The government is determined and will put in place reforms in electoral system through the use of technology to bring transparency and credibility to our elections and strengthen our democracy.
Inviting the opposition parties again for talks on electoral reforms the government vowed to go ahead with its reforms plan even without their support, claiming to have the needed parliamentary strength to carry out most of the proposed changes to the election laws, including the use of electronic voting machines.
The government’s main proposals include the use of EVMs, change of formula for delimitation of constituencies right of participation in the election for overseas Pakistani, identifiable and open ballots for Senate polls, condition of at least 10000 members for registration of a political party, binding political parties to hold annual conventions, transparency in the appointment of the members of ECP and making it mandatory for an elected member to take the oath of office within 60 days after winning the election.
Moreover, these episodes erode the public faith in the system and democracy itself.
The events of the two recent NA by-polls in Daska and Karachi and the Senate polls this year, are an example of the mayhem that will unfold if political stakeholders don’t address electoral challenges before the next general election.
Reforms eliminate the involvement of those who rig the ballot box and it is in the collective interest of the political parties to accept this. Failure to do so will be a loss for everyone.
The opposition parties are opposing the use of EVMs terming it not viable for Pakistan. The government has suggested some 49 changes to the Elections Act 2017.

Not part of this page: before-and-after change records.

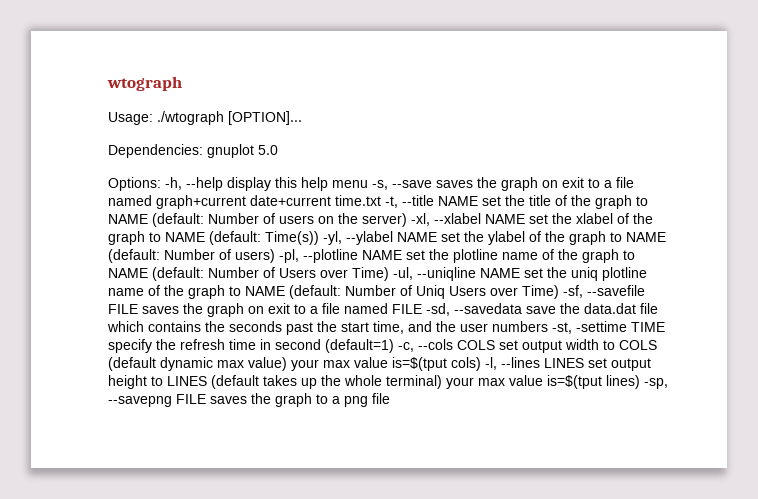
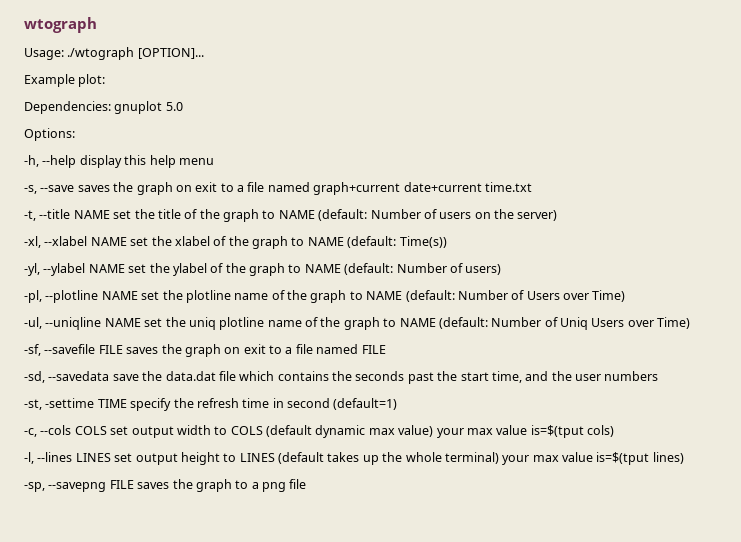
(302, 118) none -> [24,74,106,87] // Example plot:
(161, 184) none -> (75, 134) //
(368, 184) none -> (214, 161) //
(381, 200) none -> (532, 187) //
(407, 220) none -> (558, 215) //
(319, 238) none -> (447, 242) //
(275, 256) none -> (502, 269) //
(389, 274) none -> (626, 296) //
(559, 292) none -> (691, 323) //
(422, 309) none -> (386, 349) //
(548, 326) none -> (659, 376) //
(394, 346) none -> (398, 404) //
(481, 364) none -> (614, 431) //
(640, 382) none -> (684, 458) //

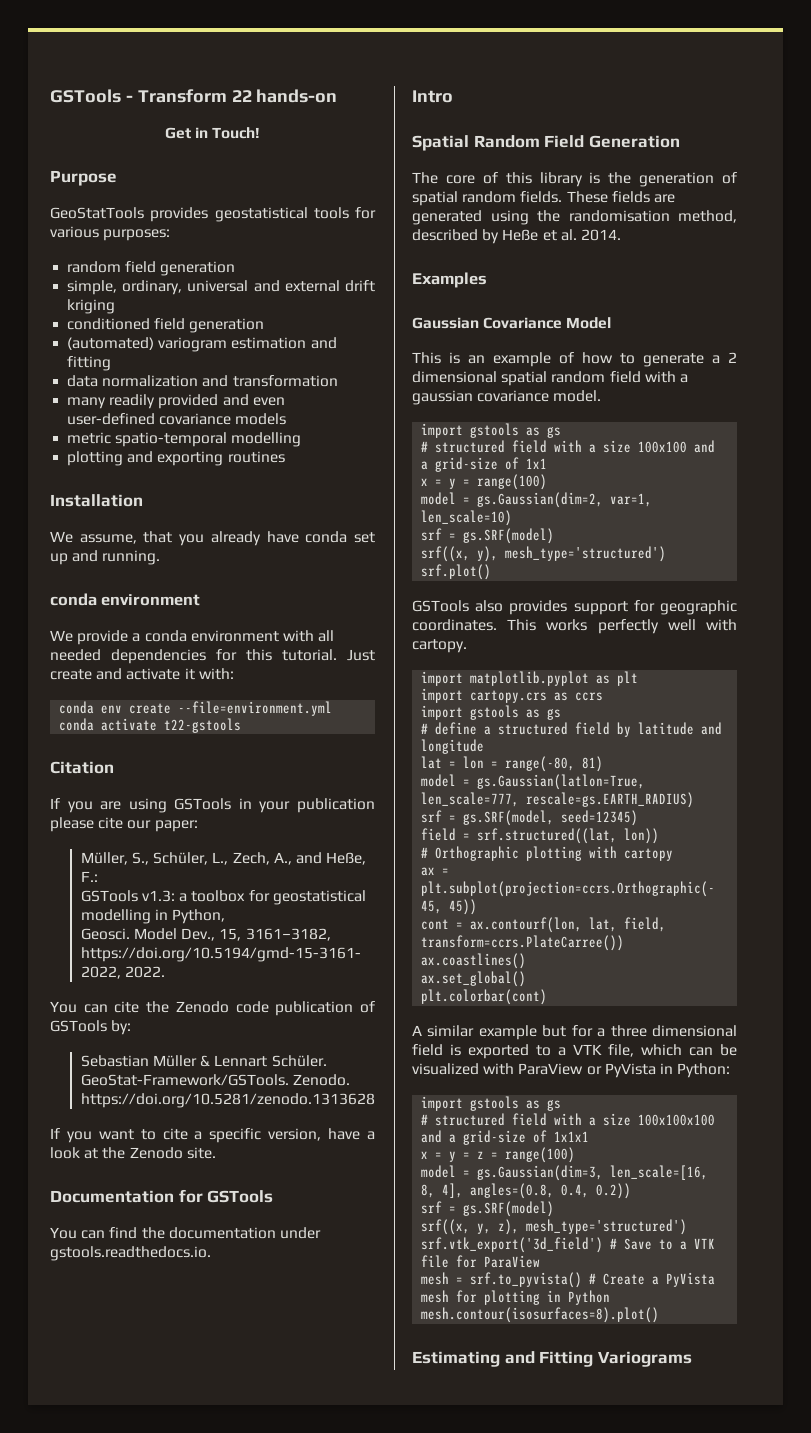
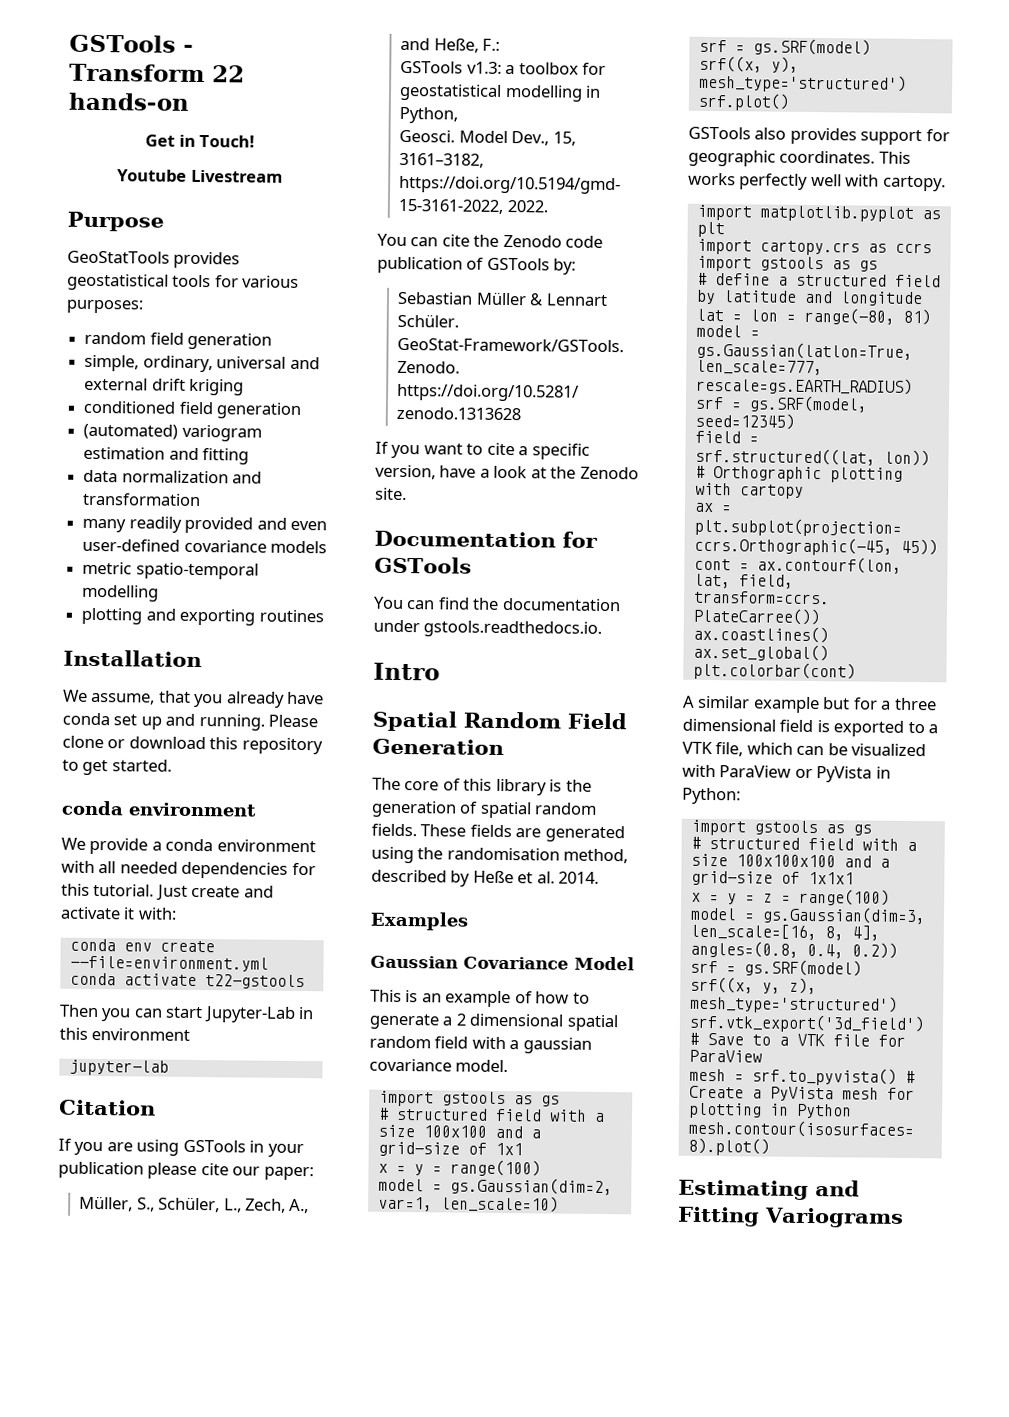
(261, 133) none -> [117,169,283,183] // Youtube Livestream
(161, 557) none -> [268,714,319,728] [62,735,323,755] [62,759,172,776] Please clone or download this repository to get started.
(242, 725) none -> [59,1004,315,1023] [59,1027,191,1041] [68,1059,169,1076] // Then you can start Jupyter-Lab in this environment // jupyter-lab

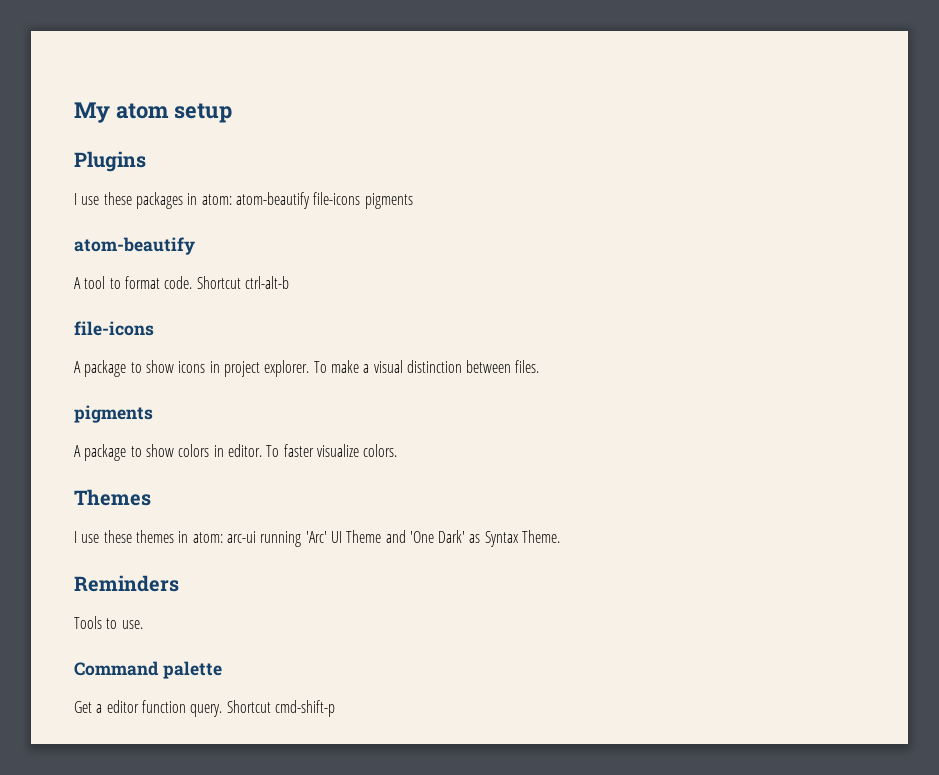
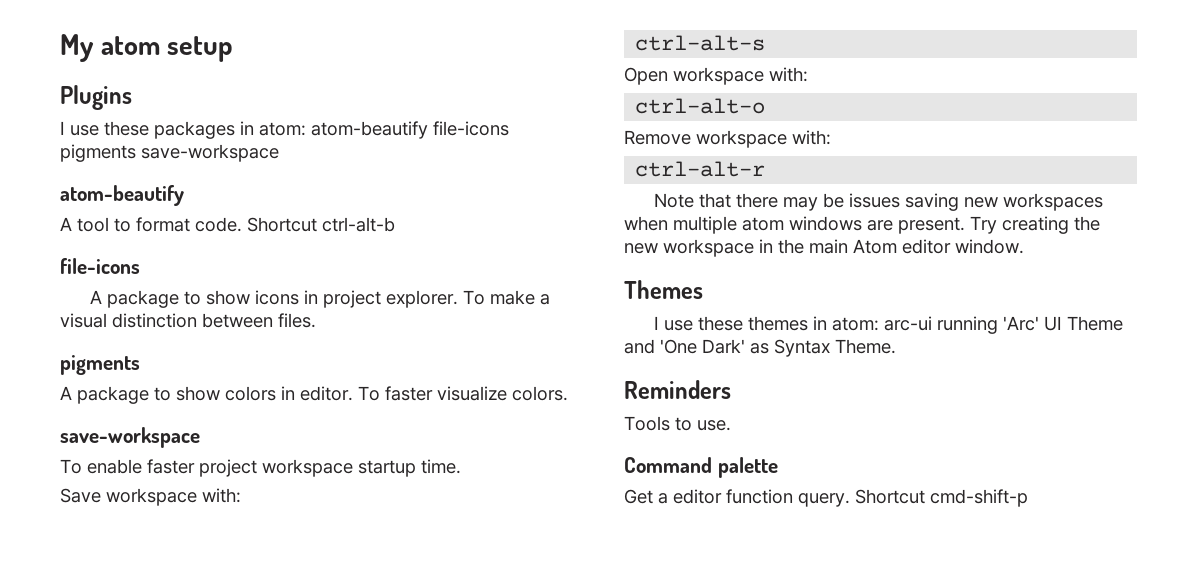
(413, 201) none -> [141,144,279,162] save-workspace
(398, 450) none -> [60,427,200,448] [60,459,461,477] [60,488,241,506] [635,35,766,51] [624,67,808,85] [635,98,766,114] [624,130,831,148] [635,161,766,177] [654,193,1104,211] [624,216,1100,234] [624,239,1024,257] // save-workspace // To enable faster project workspace startup time. // Save workspace with: // ctrl-alt-s // Open workspace with: // ctrl-alt-o // Remove workspace with: // ctrl-alt-r // Note that there may be issues saving new workspaces when multiple atom windows are present. Try creating the new workspace in the main Atom editor window.

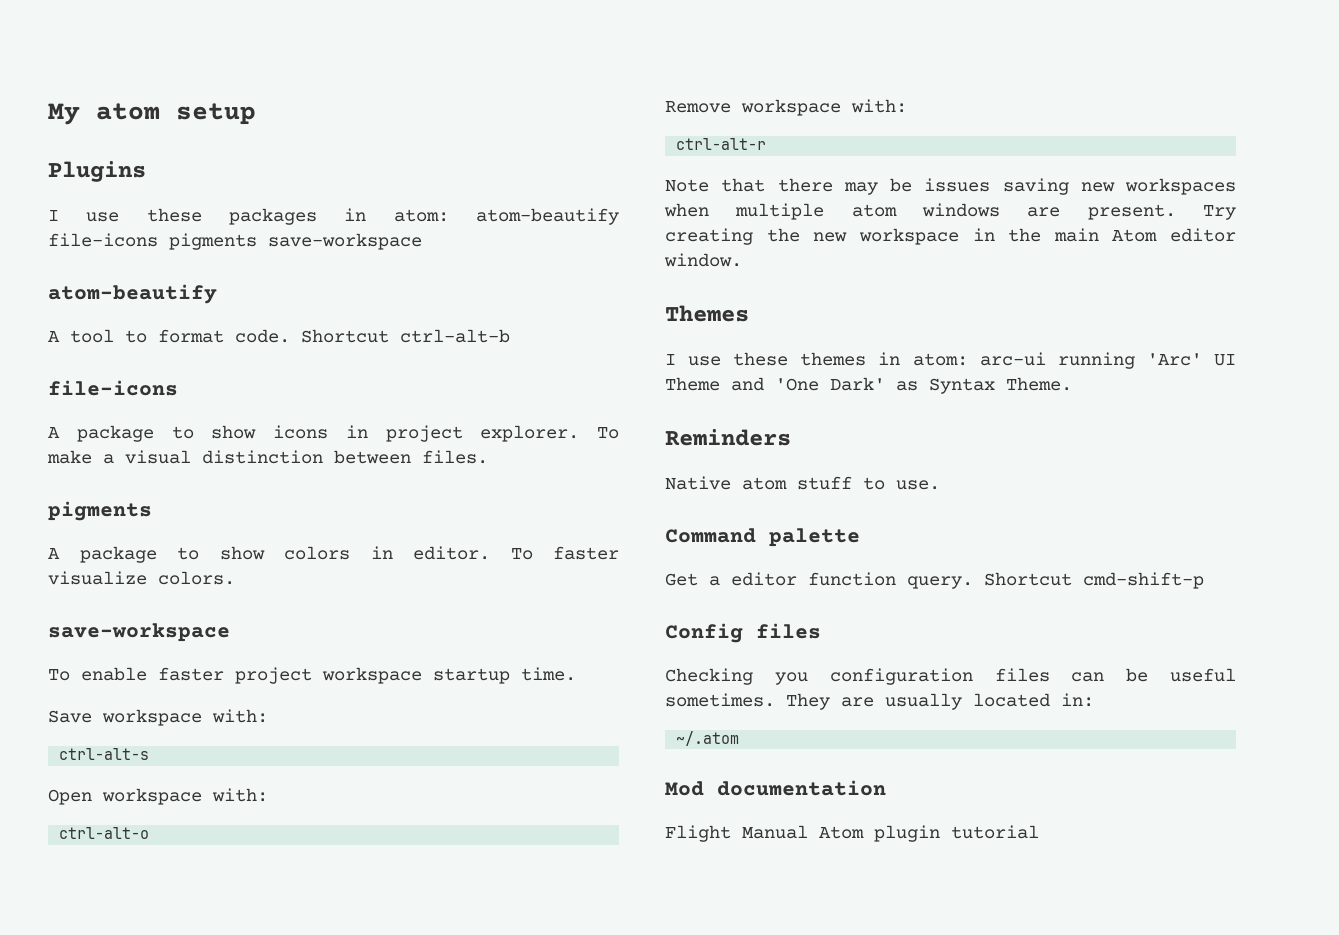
[624,416,670,431] Tools -> [665,476,852,490] Native atom stuff
(1028, 498) none -> [665,623,821,643] [665,668,1236,685] [665,693,1094,710] [676,731,740,746] [665,780,886,796] [665,825,1039,842] // Config files // Checking you configuration files can be useful sometimes. They are usually located in: // ~/.atom // Mod documentation // Flight Manual Atom plugin tutorial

The section 103 would be amended to allow the use of EVMs. By amending Section 94 government wants to give the right of vote to the overseas Pakistanis.
There must be democracy within the political parties for which the government has suggested an amendment to section 202 under which a political party would have to submit a list of at least 10000 members for registration.
A new Section 2013 A is being added to the Act, making it compulsory for the registered political parties to hold their annual conventions to help party members to keep a check on the leadership.
Section 15 is being amended to allow the contesting candidates to challenge the appointment of poling staff within 15 days.
The government must take the lead, not just in proposing amendments but also in demonstrating its commitments to parliamentary debates.
Underpinning this exercise is trust. The opposition parties have little confidence in the government.
The Prime Minister on several occasions has talked of electoral reforms, but his party toxic relation ship with the opposition had left little room for engagement on this, or any other issue.
The government must prove their commitment to reforms with a consistent debate in Parliament, where the opposition feels it is being heard.
The latter, on its part, must not be quick to reject every proposal made by government if it seeks a resolution to the problem.
Pakistan is fortunate that its electoral system is linked to NADRA, which has several layers of identification for those registered with it.
A rigging proof system which cannot be manipulated through technical delays, is possible if political stakeholders sit together to make it so.
This unpleasant and dangerous trend of tainted elections must end, as it steals the right of the electorate to indicate their choice.
—The writer is former Federal Secretary Election Commission of Pakistan and currently Chairman National Democratic Foundation.